I read yesterday that one quarter of Australians (or, to be more accurate, one quarter of those surveyed in the Human Beliefs and Values Survey) said they wouldn’t want gay neighbours, according to Love Thy Neighbour: How Much Bigotry is there is Western Countries, a paper interpreting the survey statistics by Brisbane economist John Mangan.
His co-author was Professor Vani Borooah of the University of Ulster – an interesting little irony as the northern Irish topped the list of bigots, with 36 percent not wanting to live next door to homos and 19 percent thinking immigrants and foreign workers weren’t desirable neighbours either.
Now, there are statistics, lies, etcetera, etcetera, and I haven’t read the paper. But as one of the apparently undesirable, I find these results intriguing. It never would have occurred to me that so many of my countrypeople would not want to live next door to me. What intrigues me is exactly what they think would be the problem.
But perhaps (like most things in life) it’s not all about me. I don’t know how the question was worded, but if the generic “gay” was used, or “homosexual”, I imagine that most respondents would have thought of men. Two men living next door. Quel horreur!
Is it just a question of an abhorrence of gay sex and what people think might be going on behind closed doors? Do they imagine that used condoms would be flung from the windows to litter their lawns? Or that no condoms would be in use and HIV would spread like wildfire up and down the street?
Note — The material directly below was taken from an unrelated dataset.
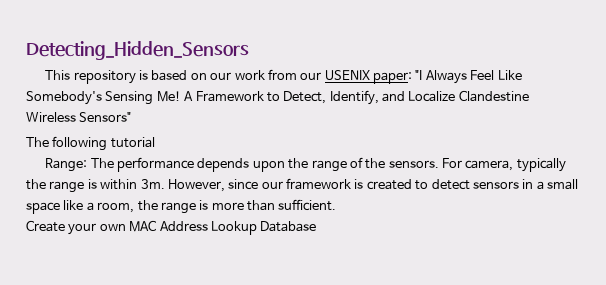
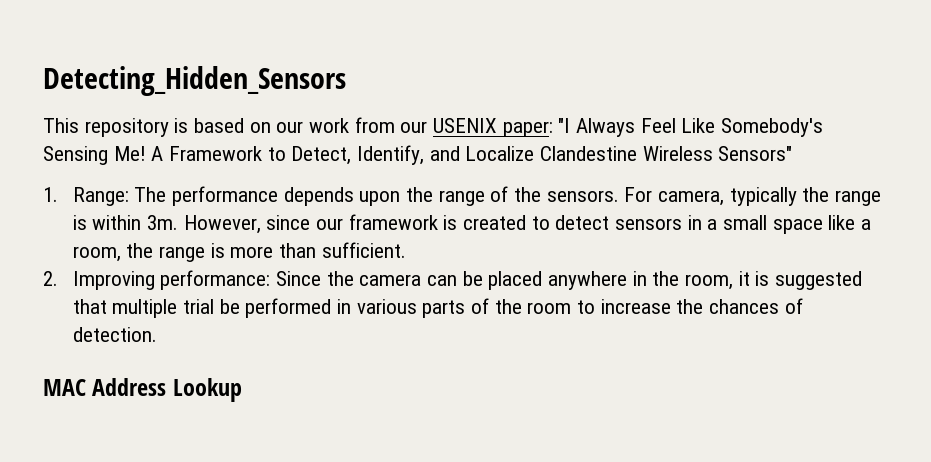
[26,136,155,151] The following tutorial // -> [43,187,58,202] 1.
[26,220,126,235] Create your own -> [43,270,862,290] [72,298,803,318] [72,327,157,342] 2. Improving performance: Since the camera can be placed anywhere in the room, it is suggested that multiple trial be performed in various parts of the room to increase the chances of detection. //
[260,221,317,232] Database -> (242, 390) none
If it isn’t all about unspeakable sexuality, I’m somewhat at a loss. Maybe they imagine being bombarded by loud music in the form of the Pet Shop Boys – or the Scissors Sisters – till four in the morning most weekdays. Or worse still, Elton John.
Don’t they know that gay men are usually in the avante garde of gentrification and gay neighbours could be good news for property prices? Or would they fear that their own property will lose value in comparison to the impeccably stylish renovation next door?
Of course, there can be no concrete reason behind a statistic like this. Gay people, men and women, make just as nice or lousy neighbours as everyone else, in every part of the country, rich or poor, rural or urban.
So it comes down to bigotry and I know bigotry is based on irrational fears. Even so, I’ll admit to still being surprised that so many Australians live such straightlaced lives that the prospect of someone different living next door apparently sends them into a spin.